Digest authentication
Unencrypted messages pass the wire, but the authentication is securely managed in the Authorization headers. See the wikipedia entry for more information.
OAuth
See how Google is providing OAuth for installed applications. I believe it isn't what you're looking for, since you're not asking to share data between applications, just authenticating users.
Roll your own
If you want to roll your own, I suggest looking at e.g. how Google's (now deprecated ?) ClientLogin used to work.

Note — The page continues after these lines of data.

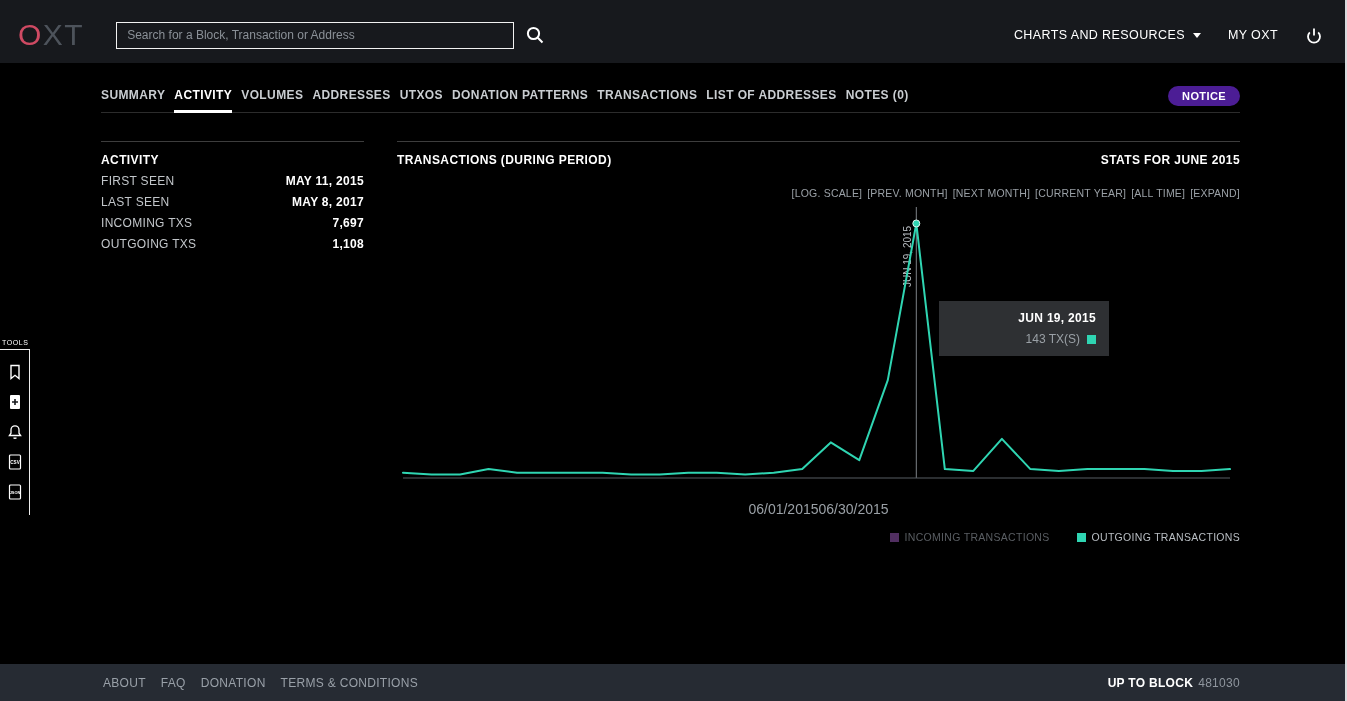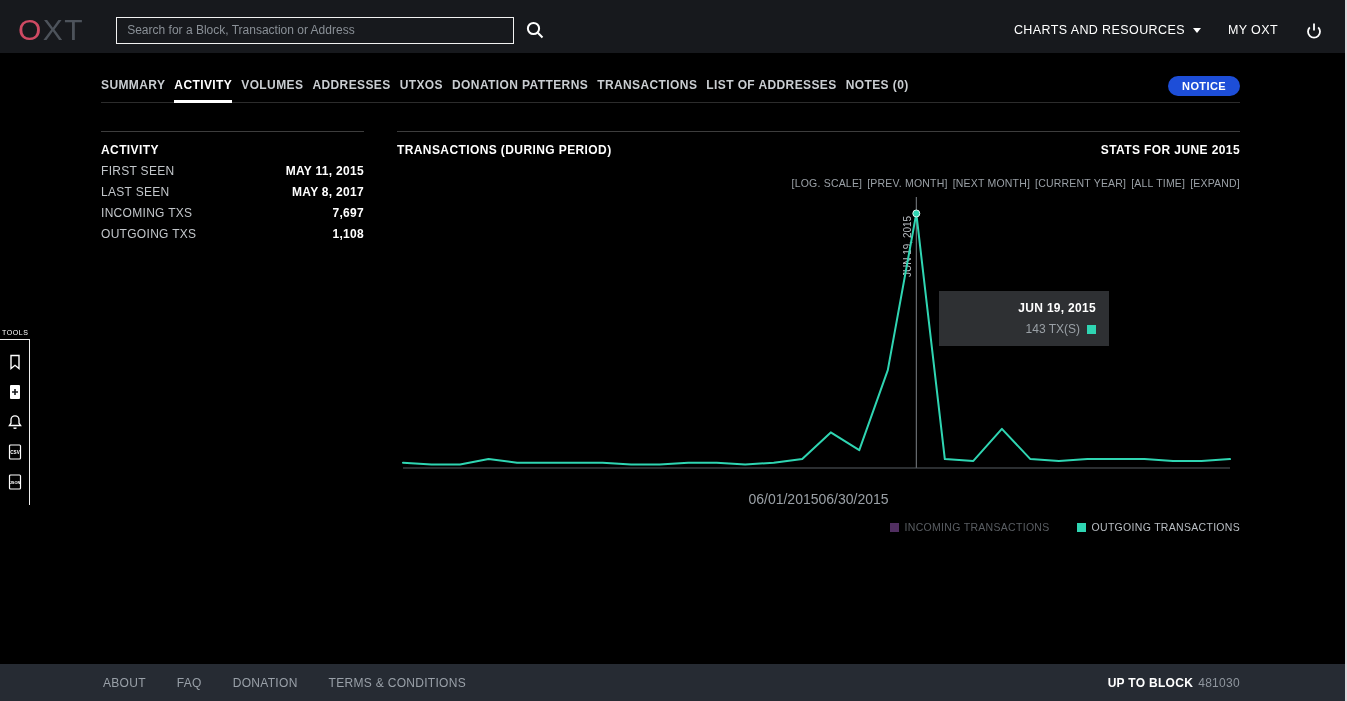--- a/index.html
+++ b/index.html
@@ -7,7 +7,7 @@
   body{background:#000;font-family:"Liberation Sans",sans-serif;position:relative;overflow:hidden}
 
   
-  .topbar{height:53px;background:#17191d;display:flex;align-items:center;padding:7px 24px 0 18px}
+  .topbar{height:63px;background:#17191d;display:flex;align-items:center;padding:7px 24px 0 18px}
   .logo{font-size:30px;font-weight:400;letter-spacing:1.5px;margin-right:32px;cursor:pointer;line-height:1}
   .logo-o{color:#cf4a63}
   .logo-xt{color:#4d535b}

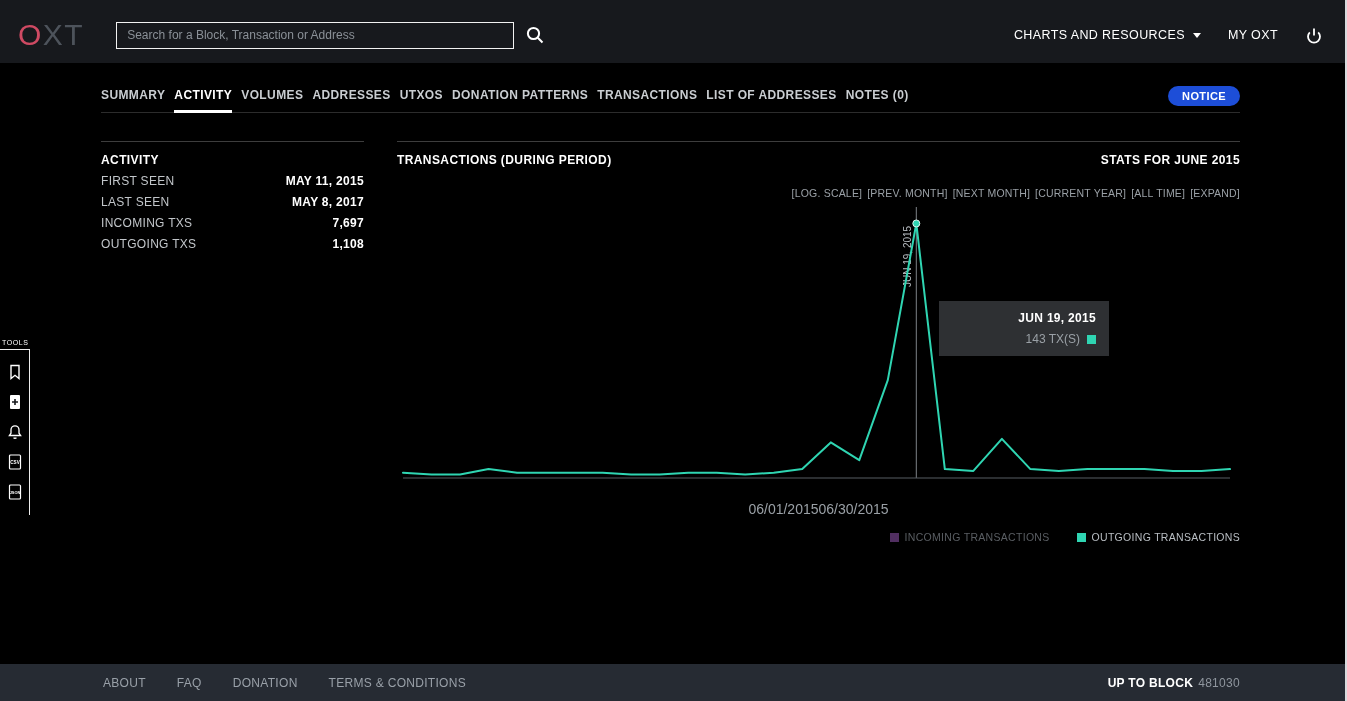--- a/index.html
+++ b/index.html
@@ -25,7 +25,7 @@
   .tabs{display:flex;align-items:flex-end;gap:9px;margin-top:23px;border-bottom:1px solid #2c2c2c}
   .tab{color:#c9cdd1;font-size:12px;font-weight:700;letter-spacing:.4px;padding-bottom:10px;cursor:pointer;white-space:nowrap}
   .tab.active{color:#fff;border-bottom:3px solid #fff;margin-bottom:-1px;padding-bottom:8px}
-  .notice{margin-left:auto;background:#1d4ed8;color:#fff;font-size:11px;font-weight:700;letter-spacing:.4px;padding:4px 14px;border-radius:11px;margin-bottom:6px;cursor:pointer}
+  .notice{margin-left:auto;background:#4c1d95;color:#fff;font-size:11px;font-weight:700;letter-spacing:.4px;padding:4px 14px;border-radius:11px;margin-bottom:6px;cursor:pointer}
 
   .cols{display:flex;margin-top:28px}
   .left-col{width:264px;margin-right:33px;border-top:1px solid #3d3d3d;padding-top:11px}

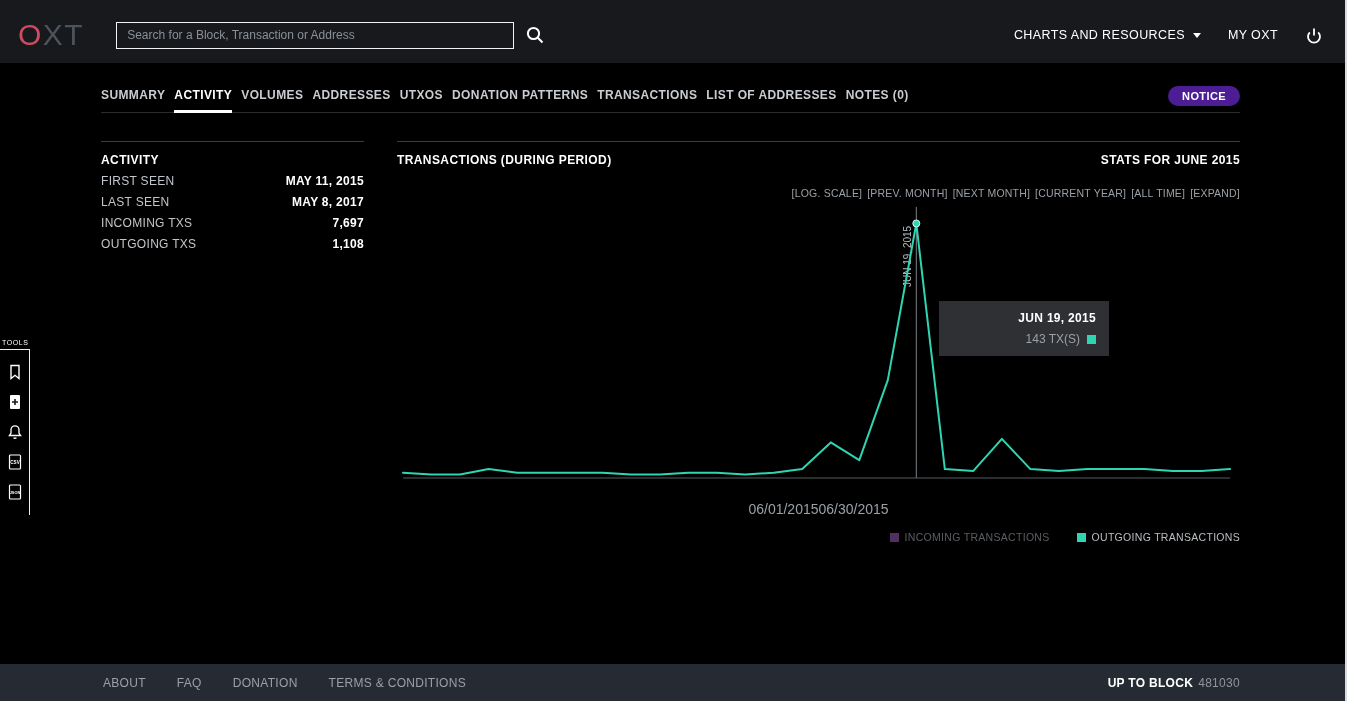--- a/index.html
+++ b/index.html
@@ -66,7 +66,7 @@
 
   
   .footer{position:absolute;left:0;right:0;bottom:0;height:37px;background:#262b33;display:flex;align-items:center;padding:0 107px 0 103px;font-size:12px;letter-spacing:.3px}
-  .footer-links{display:flex;gap:31px;color:#99a0a8}
+  .footer-links{display:flex;gap:15px;color:#99a0a8}
   .footer-links span{cursor:pointer}
   .footer-right{margin-left:auto;color:#fff;font-weight:700;white-space:nowrap}
   .block-number{color:#8f969e;font-weight:400;margin-left:5px}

Clients would GET a protected resource, and get a 401 with instructions to perform a GoogleLogin authentication, including a URI for where to perform the login itself
Clients (knowing how to do this) POST a request in a specific manner to that URI
The server responds with a specific response including a (long) token
The client can now perform GET requests to the protected resource with that token.
Statelessness
You cite REST, which dictates that requests should not specifically depend on prior interaction: "... each request from client to server must contain all of the information necessary to understand the request, and cannot take advantage of any stored context on the server." (fielding) This means that a server shouldn't store conversational context (like an authentication token) in a table.
One way of fixing this is by using any of the token based approaches (where the server tells the client about a token it should use for future requests) where the token is not a random number, but a message to the server itself. To protect yourself from client tampering, it can be signed, and if you're afraid of clients looking at it, you can encrypt it.
Edit: Although I'm not certain, it seems unlikely that Google has a table of all authentication tokens ever issued; The length of their tokens suggests that the token is some encrypted message proving that whoever holds this token actually provided real credentials in some realm at some time.
OAuth does exactly what you want to do in a standard way.
You could use a combination of HTTPS and HTTP Basic Auth. Both are existing standards and should be secure enough when used together.